Dom Massaro comments on the debate regarding the basic unit of speech perception.
The following was originally posted to Talking Brains.
Given that there have been some interesting debates here on Talking Brains regarding the basic unit of speech perception, I asked Dom Massaro, a prominent and long-time player in this debate, to put together a comment on the topic for publication here. He graciously agreed to do this for us and here it is. Thanks Dom!
Some reminiscences on how I was led to propose the syllable as the perceptual unit in speech perception. I relied mostly on my writings in the literature rather than undocumented memory.
During my graduate studies in mathematical and experimental psychology and also during my postdoctoral position, I developed an information-processing approach to the study of behavior (see Massaro & Cowan, 1993, for this brand of information processing). Two important implications arose from this approach: 1) the proximal influences on behavior and 2) the time course of processing are central to a complete description of behavior (as opposed to simple environment-behavior relationships. My early studies involved a delineation of perception and memory processes in the processing of speech and music. The research led to a theory of perception and memory processes that revealed the properties of pre-perceptual and perceptual memory stores and rules for interference of information in these stores and theories of forgetting (Massaro, 1970).
Initiating my career as a faculty member, I looked to apply this information-processing approach to a more substantive domain of behavior. I held a graduate seminar for three years with the purpose of applying the approach to language processing. We learned that previous work in this area had failed to address the issues described above, and our theoretical framework and empirical reviews anticipated much of the research in psycholinguistics since that time in which the focus is on real-time on-line processing (see our book entitled, Understanding Language: An Information Processing Analysis of Speech Perception, Reading and Psycholinguistics, 1975)
My own research interests also expanded to include the study of reading and speech perception. Previous research had manipulated only a single variable in these fields, and our empirical work manipulated multiple sources of both bottom-up and top-down information. Gregg Oden and I collaborated to formulate a fuzzy logical model of perception (Oden & Massaro, 1978; Movellan & McClelland, 2001), which has served as a framework for my research to this day. Inherent to the model were prototypes in memory and, therefore, it was important to take a stance on perceptual units in speech and print. By this time, my research and research by others indicated the syllable and the letter as units in speech and print, respectively. Here is the logic I used.
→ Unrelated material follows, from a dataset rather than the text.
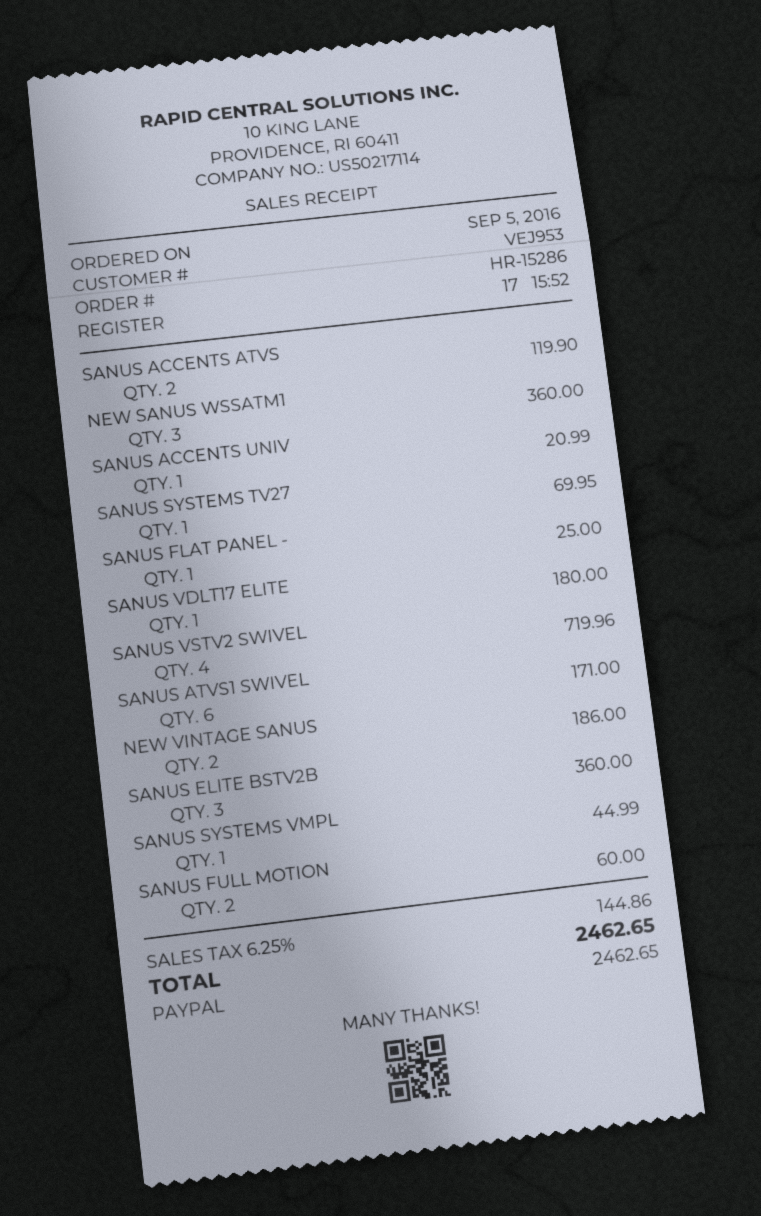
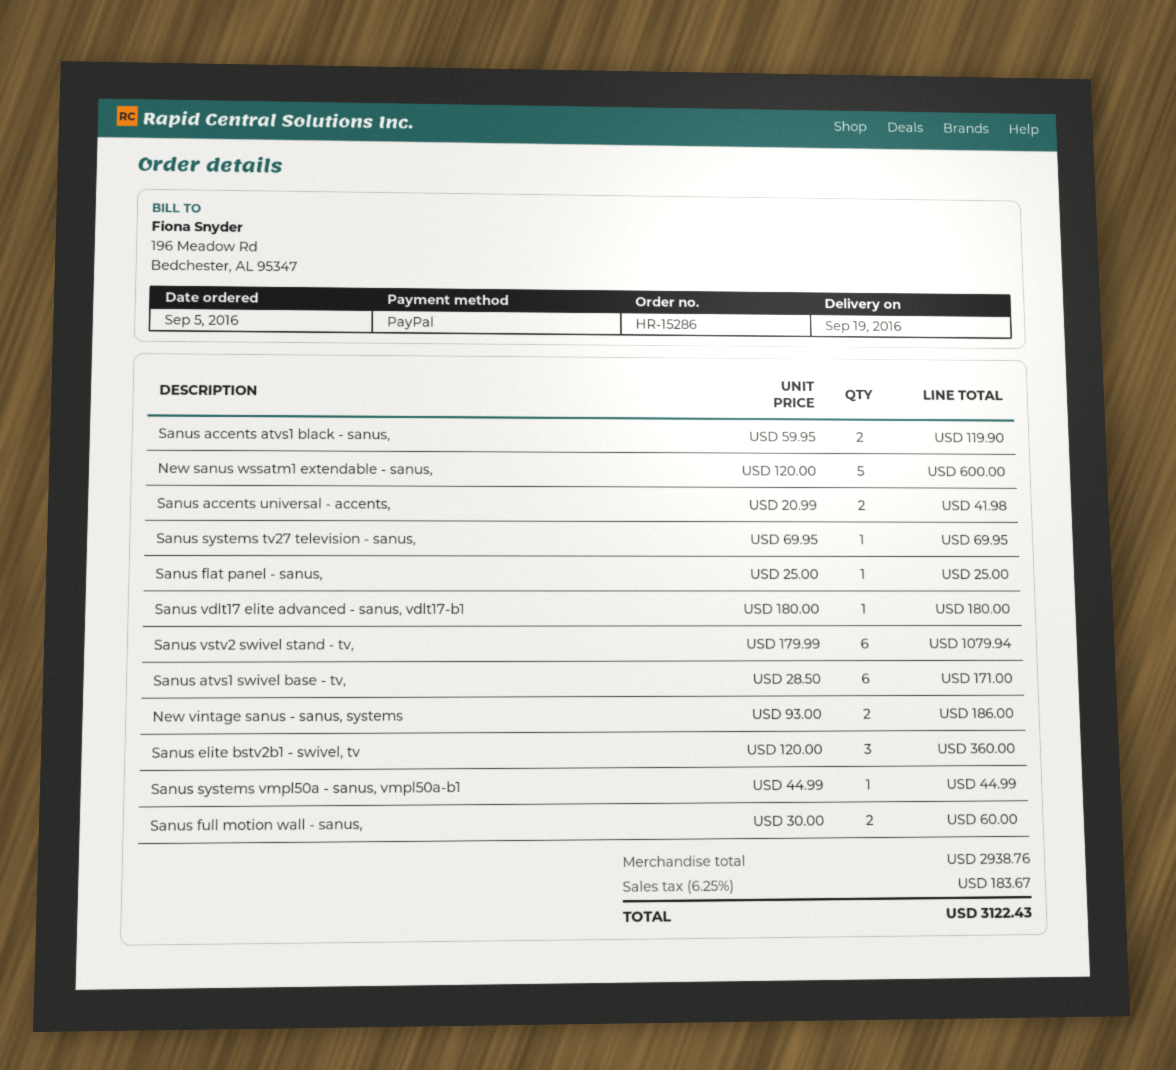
NEW SANUS WSSATM1: 3 for 360.00 -> 5 for 600.00
SANUS ACCENTS UNIV: 1 for 20.99 -> 2 for 41.98
SANUS VSTV2 SWIVEL: 4 for 719.96 -> 6 for 1079.94
tax: 6.25% = 144.86 -> 6.25% = 183.67
total: 2462.65 -> 3122.43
Speech perception can be described as a pattern-recognition problem. Given some speech input, the perceiver must determine which message best describes the input. An auditory stimulus is transformed by the auditory receptor system and sets up a neurological code in a pre-perceptual auditory storage. Based on my backward masking experiments and other experimental paradigms, this storage holds the information in a pre-perceptual form for roughly 250 ms, during which time the recognition process must take place. The recognition process transforms the pre-perceptual image into a synthesized percept. One issue given this framework is, what are the patterns that are functional in the recognition of speech? These sound patterns are referred to as perceptual units.
One reasonable assumption is that every perceptual unit in speech has a representation in long-term memory, which is called a prototype. The prototype contains a list of acoustic features that define the properties of the sound pattern as they would be represented in pre-perceptual auditory storage. As each sound pattern is presented, its corresponding acoustic features are held in pre-perceptual auditory storage. The recognition process operates to find the prototype in long-term memory which best describes the acoustic features in pre-perceptual auditory storage. The outcome of the recognition process is the transformation of the pre-perceptual auditory image of the sound stimulus into a synthesized percept held in synthesized auditory memory.
According to this model, pre-perceptual auditory storage can hold only one sound pattern at a time for a short temporal period. Backward recognition masking studies have shown that a second sound pattern can interfere with the recognition of an earlier pattern if the second is presented before the first is recognized. Each perceptual unit in speech must occur within the temporal span of pre-perceptual auditory storage and must be recognized before the following one occurs for accurate speech processing to take place. Therefore, the sequence of perceptual units in speech must be recognized one after the other in a successive and linear fashion. Finally, each perceptual unit must have a relatively invariant acoustic signal so that it can be recognized reliably. If the sound pattern corresponding to a perceptual unit changes significantly within different speech contexts, recognition could not be reliable, since one set of acoustic features would not be sufficient to characterize that perceptual unit. Perceptual units in speech as small as the phoneme or as large as the phrase have been proposed.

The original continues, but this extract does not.